* _Work instruction_
Up to and including the line bearing "- Update CI gates to enforce the new policy.", output every line of the entries exactly as written, starting from the first; pictures stay out.

(Data under study)

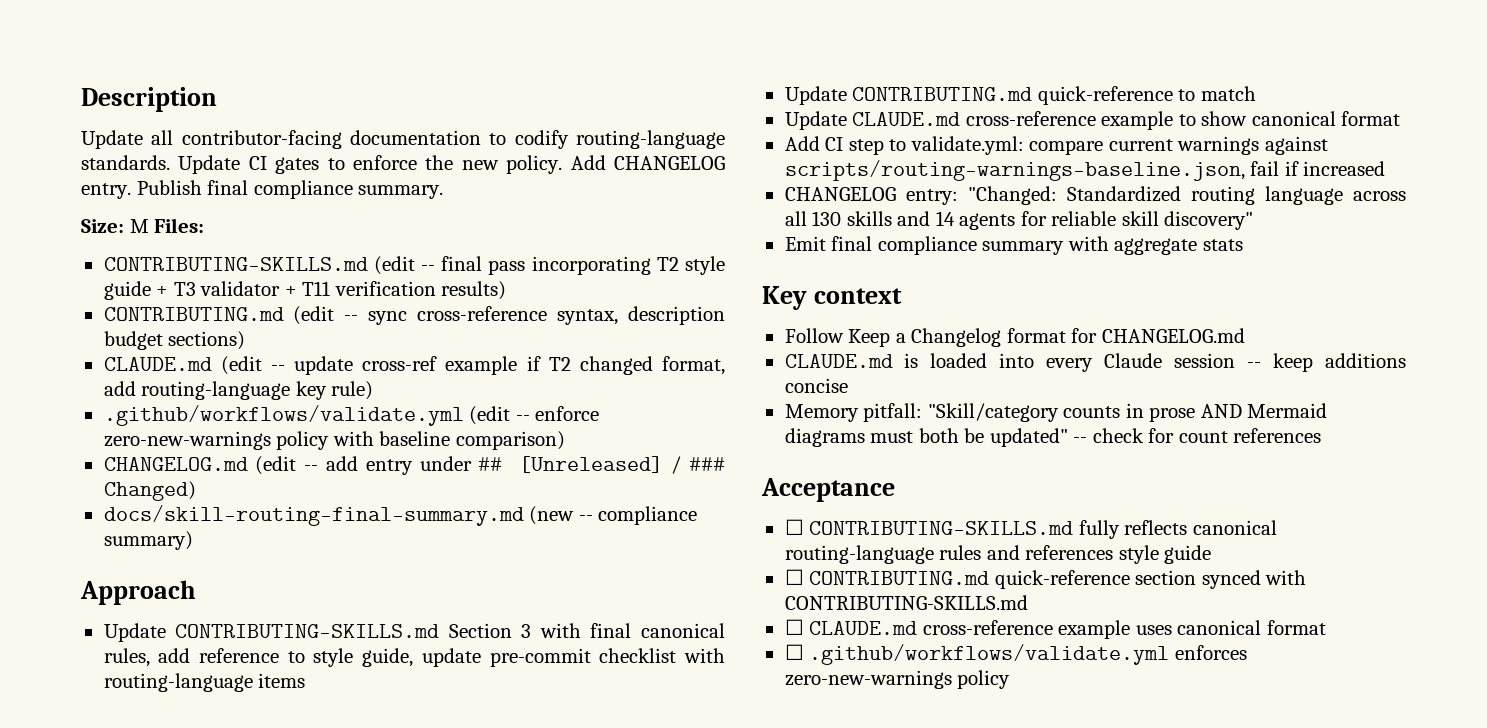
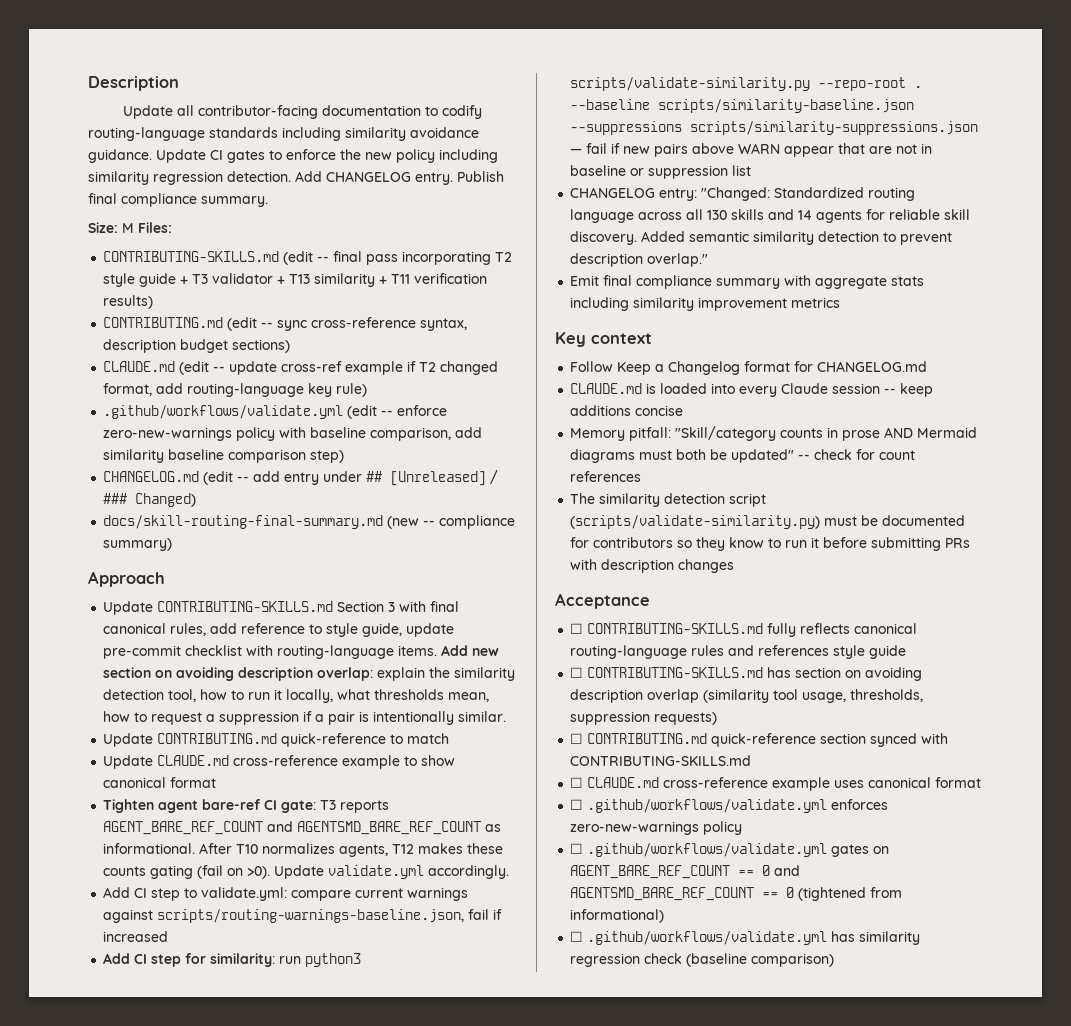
- Update all contributor-facing documentation to codify routing-language standards.
+ Update all contributor-facing documentation to codify routing-language standards including similarity avoidance guidance.
- Update CI gates to enforce the new policy.
+ Update CI gates to enforce the new policy including similarity regression detection.
- CONTRIBUTING-SKILLS.md (edit -- final pass incorporating T2 style guide + T3 validator + T11 verification results)
+ CONTRIBUTING-SKILLS.md (edit -- final pass incorporating T2 style guide + T3 validator + T13 similarity + T11 verification results)
- .github/workflows/validate.yml (edit -- enforce zero-new-warnings policy with baseline comparison)
+ .github/workflows/validate.yml (edit -- enforce zero-new-warnings policy with baseline comparison, add similarity baseline comparison step)
- Update CONTRIBUTING-SKILLS.md Section 3 with final canonical rules, add reference to style guide, update pre-commit checklist with routing-language items
+ Update CONTRIBUTING-SKILLS.md Section 3 with final canonical rules, add reference to style guide, update pre-commit checklist with routing-language items. Add new section on avoiding description overlap: explain the similarity detection tool, how to run it locally, what thresholds mean, how to request a suppression if a pair is intentionally similar.
+ Tighten agent bare-ref CI gate: T3 reports AGENT_BARE_REF_COUNT and AGENTSMD_BARE_REF_COUNT as informational. After T10 normalizes agents, T12 makes these counts gating (fail on >0). Update validate.yml accordingly.
+ Add CI step for similarity: run python3 scripts/validate-similarity.py --repo-root . --baseline scripts/similarity-baseline.json --suppressions scripts/similarity-suppressions.json — fail if new pairs above WARN appear that are not in baseline or suppression list
- CHANGELOG entry: "Changed: Standardized routing language across all 130 skills and 14 agents for reliable skill discovery"
+ CHANGELOG entry: "Changed: Standardized routing language across all 130 skills and 14 agents for reliable skill discovery. Added semantic similarity detection to prevent description overlap."
- Emit final compliance summary with aggregate stats
+ Emit final compliance summary with aggregate stats including similarity improvement metrics
+ The similarity detection script (scripts/validate-similarity.py) must be documented for contributors so they know to run it before submitting PRs with description changes
+ ☐ CONTRIBUTING-SKILLS.md has section on avoiding description overlap (similarity tool usage, thresholds, suppression requests)
+ ☐ .github/workflows/validate.yml gates on AGENT_BARE_REF_COUNT == 0 and AGENTSMD_BARE_REF_COUNT == 0 (tightened from informational)
+ ☐ .github/workflows/validate.yml has similarity regression check (baseline comparison)

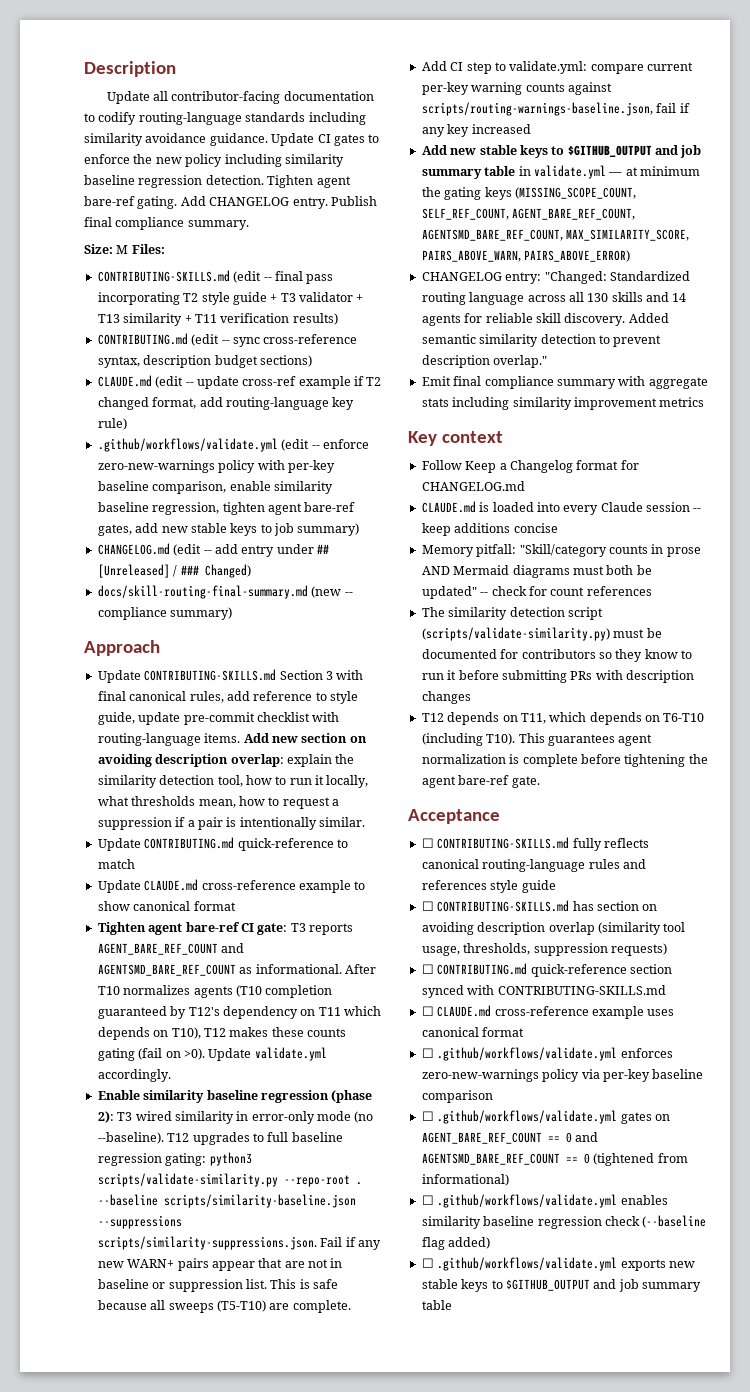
- Update CI gates to enforce the new policy including similarity regression detection.
+ Update CI gates to enforce the new policy including similarity baseline regression detection.
+ Tighten agent bare-ref gating.
- .github/workflows/validate.yml (edit -- enforce zero-new-warnings policy with baseline comparison, add similarity baseline comparison step)
+ .github/workflows/validate.yml (edit -- enforce zero-new-warnings policy with per-key baseline comparison, enable similarity baseline regression, tighten agent bare-ref gates, add new stable keys to job summary)
- After T10 normalizes agents, T12 makes these counts gating (fail on >0).
+ After T10 normalizes agents (T10 completion guaranteed by T12's dependency on T11 which depends on T10), T12 makes these counts gating (fail on >0).
- Add CI step to validate.yml: compare current warnings against scripts/routing-warnings-baseline.json, fail if increased
- Add CI step for similarity: run python3 scripts/validate-similarity.py --repo-root .
+ Enable similarity baseline regression (phase 2): T3 wired similarity in error-only mode (no --baseline). T12 upgrades to full baseline regression gating: python3 scripts/validate-similarity.py --repo-root .
- --baseline scripts/similarity-baseline.json --suppressions scripts/similarity-suppressions.json — fail if new pairs above WARN appear that are not in baseline or suppression list
+ --baseline scripts/similarity-baseline.json --suppressions scripts/similarity-suppressions.json. Fail if any new WARN+ pairs appear that are not in baseline or suppression list. This is safe because all sweeps (T5-T10) are complete.
+ Add CI step to validate.yml: compare current per-key warning counts against scripts/routing-warnings-baseline.json, fail if any key increased
+ Add new stable keys to $GITHUB_OUTPUT and job summary table in validate.yml — at minimum the gating keys (MISSING_SCOPE_COUNT, SELF_REF_COUNT, AGENT_BARE_REF_COUNT, AGENTSMD_BARE_REF_COUNT, MAX_SIMILARITY_SCORE, PAIRS_ABOVE_WARN, PAIRS_ABOVE_ERROR)
+ T12 depends on T11, which depends on T6-T10 (including T10). This guarantees agent normalization is complete before tightening the agent bare-ref gate.
- ☐ .github/workflows/validate.yml enforces zero-new-warnings policy
+ ☐ .github/workflows/validate.yml enforces zero-new-warnings policy via per-key baseline comparison
- ☐ .github/workflows/validate.yml has similarity regression check (baseline comparison)
+ ☐ .github/workflows/validate.yml enables similarity baseline regression check (--baseline flag added)
+ ☐ .github/workflows/validate.yml exports new stable keys to $GITHUB_OUTPUT and job summary table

(End Data under study)

* _Response to the task_
- Update all contributor-facing documentation to codify routing-language standards.
+ Update all contributor-facing documentation to codify routing-language standards including similarity avoidance guidance.
- Update CI gates to enforce the new policy.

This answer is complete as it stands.